Карла одарила монахиню одной из самых очаровательных своих улыбок.
– Хорошо, сестра Агнесса. – Она немного выждала и подняла руку. – Можно мне в туалет?
Сестра Агнесса, вырезавшая Святую Деву для другой ученицы, кивнула.
Взяв Чарли в одну руку, а ножницы в другую, Карла, затаив дыхание, пошла по коридору в уборную. Закрывшись в одной из кабинок, она отстригла Чарли голову. Он не издал ни звука, но его лицо, отделенное от тела, с упреком смотрело на нее. Карла перерезала пополам его туловище. По-прежнему ни звука. Карла затолкала все три части в ведро с надписью «Санитарное». Никто толком не знал, что это такое, хотя ходили слухи, будто старшие девочки кладут в него кровь в наказание за грехи вроде поцелуев с мальчиками.

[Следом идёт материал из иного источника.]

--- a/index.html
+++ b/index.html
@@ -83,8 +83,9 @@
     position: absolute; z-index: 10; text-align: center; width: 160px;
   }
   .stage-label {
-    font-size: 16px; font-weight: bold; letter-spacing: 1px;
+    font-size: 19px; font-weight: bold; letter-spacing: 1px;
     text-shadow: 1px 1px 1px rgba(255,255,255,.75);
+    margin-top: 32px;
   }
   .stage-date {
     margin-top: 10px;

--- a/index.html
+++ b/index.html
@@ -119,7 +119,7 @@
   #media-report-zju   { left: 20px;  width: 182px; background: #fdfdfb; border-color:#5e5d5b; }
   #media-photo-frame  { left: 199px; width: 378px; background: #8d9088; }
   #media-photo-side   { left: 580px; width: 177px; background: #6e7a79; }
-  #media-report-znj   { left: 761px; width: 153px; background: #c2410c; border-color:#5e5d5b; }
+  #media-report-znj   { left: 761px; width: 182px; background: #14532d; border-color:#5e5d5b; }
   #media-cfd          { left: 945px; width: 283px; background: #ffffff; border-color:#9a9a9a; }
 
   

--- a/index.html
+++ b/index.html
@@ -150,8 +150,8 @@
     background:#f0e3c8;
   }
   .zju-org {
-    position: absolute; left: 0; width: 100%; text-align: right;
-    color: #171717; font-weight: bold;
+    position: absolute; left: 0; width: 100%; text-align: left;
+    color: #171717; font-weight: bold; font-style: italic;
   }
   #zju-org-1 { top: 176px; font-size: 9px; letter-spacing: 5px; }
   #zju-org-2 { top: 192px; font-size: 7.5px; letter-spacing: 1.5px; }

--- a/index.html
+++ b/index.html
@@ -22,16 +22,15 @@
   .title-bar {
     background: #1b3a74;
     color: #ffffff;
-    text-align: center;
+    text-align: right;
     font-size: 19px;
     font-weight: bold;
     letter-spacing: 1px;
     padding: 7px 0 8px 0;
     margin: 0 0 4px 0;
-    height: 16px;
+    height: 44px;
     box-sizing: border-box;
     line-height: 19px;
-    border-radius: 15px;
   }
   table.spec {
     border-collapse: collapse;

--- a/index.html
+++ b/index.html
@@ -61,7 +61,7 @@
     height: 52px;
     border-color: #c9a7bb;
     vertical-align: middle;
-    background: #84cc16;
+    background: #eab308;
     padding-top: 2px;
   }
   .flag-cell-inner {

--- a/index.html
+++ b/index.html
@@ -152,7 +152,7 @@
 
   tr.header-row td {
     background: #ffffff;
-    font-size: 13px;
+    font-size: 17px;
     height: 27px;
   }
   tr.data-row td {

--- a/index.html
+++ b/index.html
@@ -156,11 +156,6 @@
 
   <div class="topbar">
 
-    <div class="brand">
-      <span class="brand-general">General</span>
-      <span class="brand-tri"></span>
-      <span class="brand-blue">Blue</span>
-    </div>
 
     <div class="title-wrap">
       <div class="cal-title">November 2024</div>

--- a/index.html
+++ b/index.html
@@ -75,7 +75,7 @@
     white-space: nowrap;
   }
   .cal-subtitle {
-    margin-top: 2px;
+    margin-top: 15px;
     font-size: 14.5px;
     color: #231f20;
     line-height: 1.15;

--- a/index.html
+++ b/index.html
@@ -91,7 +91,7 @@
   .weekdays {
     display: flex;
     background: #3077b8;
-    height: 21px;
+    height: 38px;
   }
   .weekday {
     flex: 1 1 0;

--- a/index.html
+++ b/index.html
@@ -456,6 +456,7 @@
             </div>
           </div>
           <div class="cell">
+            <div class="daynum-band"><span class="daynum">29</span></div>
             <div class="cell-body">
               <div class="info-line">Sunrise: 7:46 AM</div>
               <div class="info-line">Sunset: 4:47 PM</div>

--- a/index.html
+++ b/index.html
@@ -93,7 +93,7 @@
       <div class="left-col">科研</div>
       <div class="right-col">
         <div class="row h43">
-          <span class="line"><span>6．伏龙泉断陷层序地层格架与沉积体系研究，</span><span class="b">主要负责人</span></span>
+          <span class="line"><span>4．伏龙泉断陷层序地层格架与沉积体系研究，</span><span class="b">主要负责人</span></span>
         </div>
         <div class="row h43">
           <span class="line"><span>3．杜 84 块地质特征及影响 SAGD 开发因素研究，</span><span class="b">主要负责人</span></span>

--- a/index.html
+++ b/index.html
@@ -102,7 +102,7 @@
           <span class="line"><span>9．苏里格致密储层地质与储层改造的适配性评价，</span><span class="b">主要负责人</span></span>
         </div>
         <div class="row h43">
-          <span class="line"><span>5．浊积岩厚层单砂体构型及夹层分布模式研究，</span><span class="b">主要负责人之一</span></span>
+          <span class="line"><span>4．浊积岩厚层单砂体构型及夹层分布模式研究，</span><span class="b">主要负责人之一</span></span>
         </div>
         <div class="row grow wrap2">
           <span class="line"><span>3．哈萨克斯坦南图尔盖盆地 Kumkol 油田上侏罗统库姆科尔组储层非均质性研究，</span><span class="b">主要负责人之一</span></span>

Для вида Карла потянула за цепочку бачка, спустив воду, вымыла руки и вернулась в класс, незаметно держа ножницы сбоку, между складками коричневой юбочки. Она тихонько присела за парту и начала вырезать младенца Иисуса в колыбели. Покончив с этим, встала в очередь к столу, чтобы выбрать новую картинку из вороха журналов и газет.
– Что это за слово? – спросила стоявшая перед Карлой девочка, указывая на фотографию мальчика с подписью: «Убийство».
Карла прислушивалась. Ей нравилось, что в этой школе поощрялись вопросы. Никто тебя не дразнил, если что-то спрашиваешь. Так можно многому научиться.
– Боже, боже, как только это сюда попало… Дайте-ка я уберу.
– У-бий-ство, – прочла вслух ученица, стоявшая в очереди одной из первых. – Вот как оно читается.
– А что это такое?
– Убийство, деточка, это когда кто-то отнимает жизнь у другого, как отняли жизнь у нашего дорогого Иисуса Христа. Это грех, тяжкий грех.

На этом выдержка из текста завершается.